Grüne kritisieren Zeitplan

Für die Grünen-Landtagsfraktion ist der Zeitplan der Staatsregierung bei der Kinderbetreuung nicht nachvollziehbar. "Die bisherigen Ausweitungen haben keinen spürbaren Anstieg der Infektionszahlen zur Folge gehabt. Die Studienlage deutet klar darauf hin, dass Kinder eben keine Virenschleudern sind, wie zu Beginn der Krise vermutet worden war", betonte der Grünen-Sprecher für frühkindliche Bildung, Johannes Becher.

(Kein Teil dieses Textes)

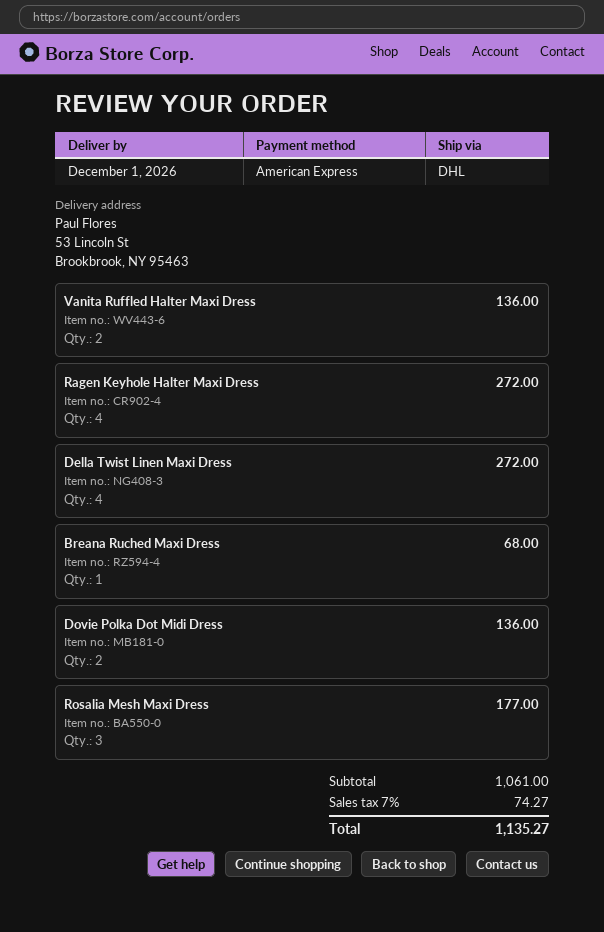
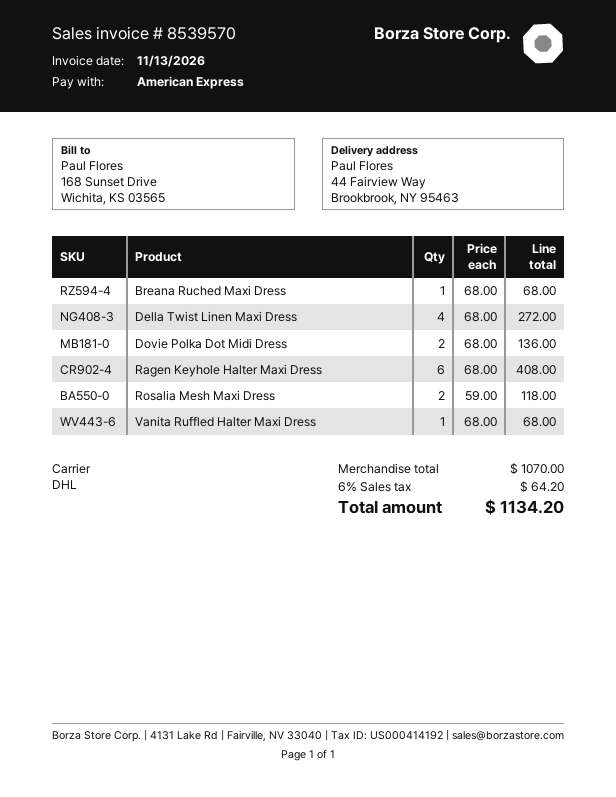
ship to: 53 Lincoln St, Brookbrook, NY 95463 -> 44 Fairview Way, Brookbrook, NY 95463
Vanita Ruffled Halter Maxi Dress: 2 for 136.00 -> 1 for 68.00
Ragen Keyhole Halter Maxi Dress: 4 for 272.00 -> 6 for 408.00
Rosalia Mesh Maxi Dress: 3 for 177.00 -> 2 for 118.00
subtotal: 1061.00 -> 1070.00
tax: 7% = 74.27 -> 6% = 64.20
total: 1135.27 -> 1134.20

Seiner Meinung nach ist es daher "völlig absurd", ab dem 15. Juni immer noch die letzten 20 Prozent der Kinder für weitere zwei Wochen auszuschließen und gleichzeitig mit den Bedürfnissen der Kinder zu argumentieren. Die Grünen halten laut Becher eine Öffnung der Einrichtungen für alle Kinder ab dem 15. Juni für verantwortbar. "Mit festen Gruppen, entsprechenden Hygienekonzepten und dem Recht auf wöchentliche Testung für das Personal geben wir so viel Sicherheit wie möglich."

Präsenzunterricht für alle Schüler ab 15. oder 22. Juni

Auch an den bayerischen Schulen treten nach den Pfingstferien weitere Lockerungen in Kraft: Dann kehren auch die letzten Jahrgangsstufen wieder in ihre Klassenzimmer zurück. Allerdings sollen die Klassen geteilt und beide Gruppen im Wechsel unterrichtet werden. Somit beginnt für einen Teil der Schüler der Präsenzunterricht wieder am 15. Juni, während der andere Teil dann noch zu Hause lernt und erst einige Tage oder eine Woche später wieder in die Schule darf.